La jueza de Garantía Nº 2 subrogante en feria, Agustina Dopazo Samper, imputó este martes a un hombre por incumplir reiteradas veces la orden de restricción de acercamiento vigente hacia su expareja y por violación de domicilio.
Como medida de coerción, dispuso su prisión domiciliaria con la colocación de un dispositivo dual de monitoreo electrónico.
La audiencia se realizó en la sala de oralidad de la ciudad de San Luis, luego de que el 20 de enero se concediera una prórroga constitucional a la Defensa del acusado.
En representación del Ministerio Público Fiscal intervino la fiscal de Género Adjunta, Antonella Romagnoli, mientras que el defensor adjunto Diego González Zunino representó al imputado.
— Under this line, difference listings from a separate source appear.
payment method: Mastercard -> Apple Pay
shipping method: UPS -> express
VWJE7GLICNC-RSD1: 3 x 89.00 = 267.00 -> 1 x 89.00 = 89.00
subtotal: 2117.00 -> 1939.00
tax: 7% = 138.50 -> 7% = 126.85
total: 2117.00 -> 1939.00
Según lo expuesto en la causa, el acusado tenía una orden de restricción desde noviembre de 2024, que prohibía el contacto y acercamiento a su expareja. Sin embargo, el 28 y 29 de ese mes incumplió la medida, lo que llevó a la Fiscalía a solicitar su prisión preventiva.
En esa instancia, la jueza Natalia Lazarte Otero concedió la prisión domiciliaria a pedido de la Defensa. A pesar de ello, el hombre volvió a presentarse en la casa de su expareja el 25 de diciembre y días después la persiguió en la vía pública. Y fue detenido el 19 de enero.
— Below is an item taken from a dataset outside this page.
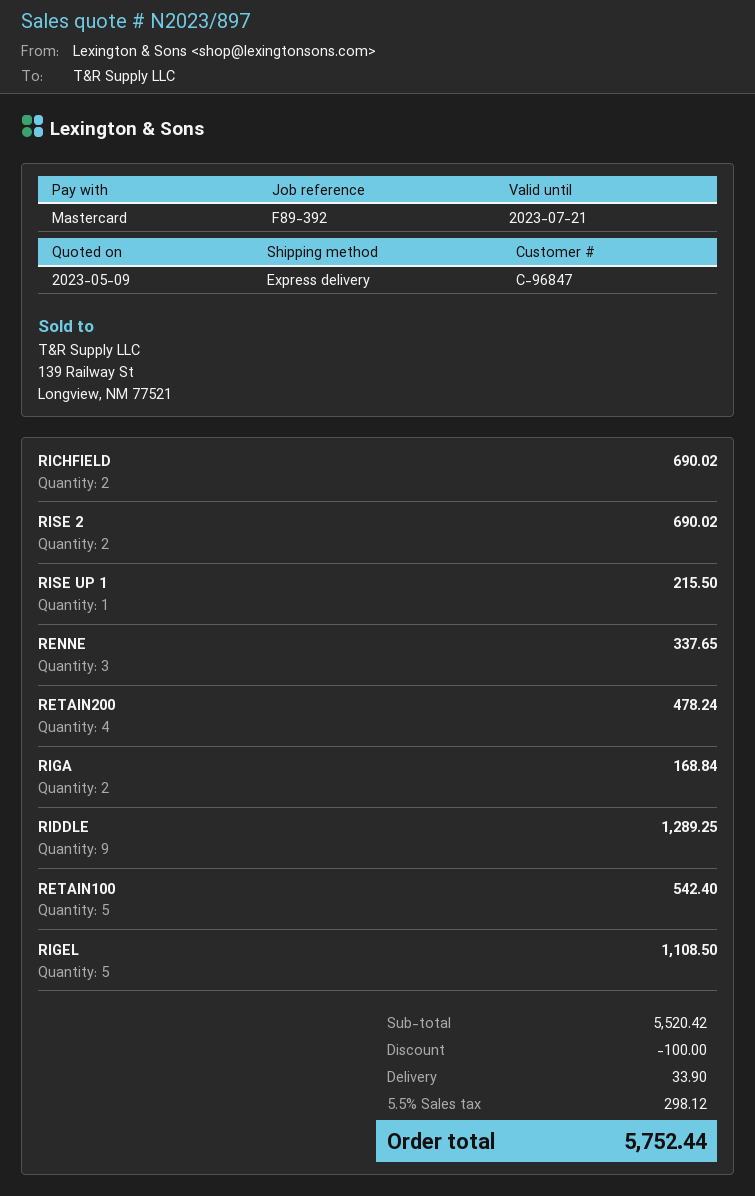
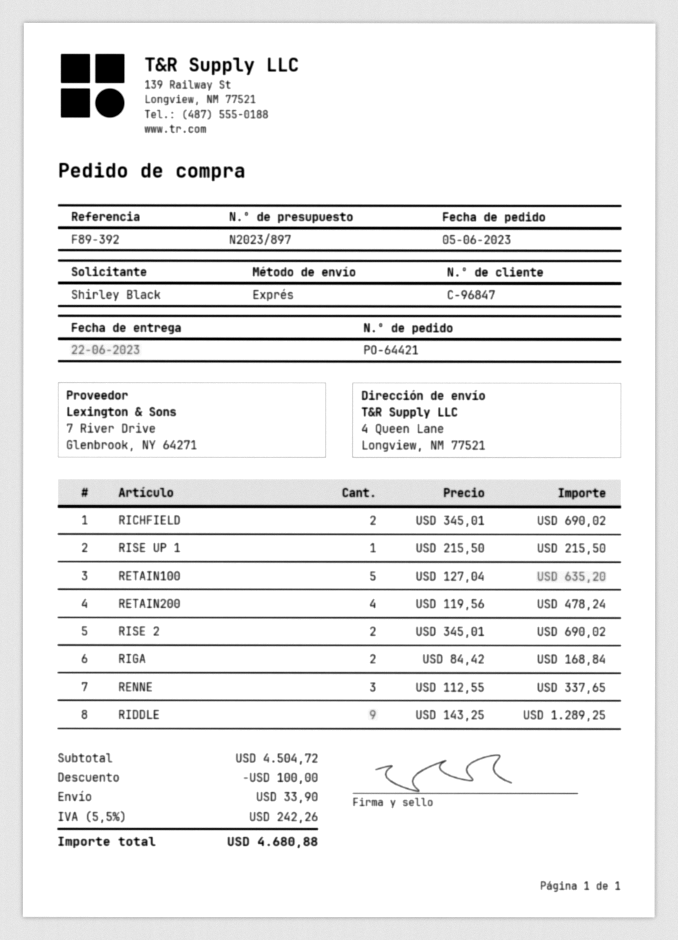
RETAIN100: 5 for 542.40 -> 5 for 635.20
RIGEL: 5 for 1108.50 -> none
subtotal: 5520.42 -> 4504.72
tax: 5.5% = 298.12 -> 5.5% = 242.26
total: 5752.44 -> 4680.88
La fiscal Romagnoli le imputó cuatro hechos de incumplimiento de orden judicial y violación de domicilio, solicitando su prisión preventiva.
Sin embargo, la Defensa pidió una medida más flexible, por lo que la jueza Dopazo Samper ordenó la prisión domiciliaria con la colocación de un dispositivo dual de geolocalización, compuesto por una tobillera para el agresor y un rastreador para la víctima, supervisados en tiempo real por el Sistema Inteligente de Seguridad Provincial (SISPRO).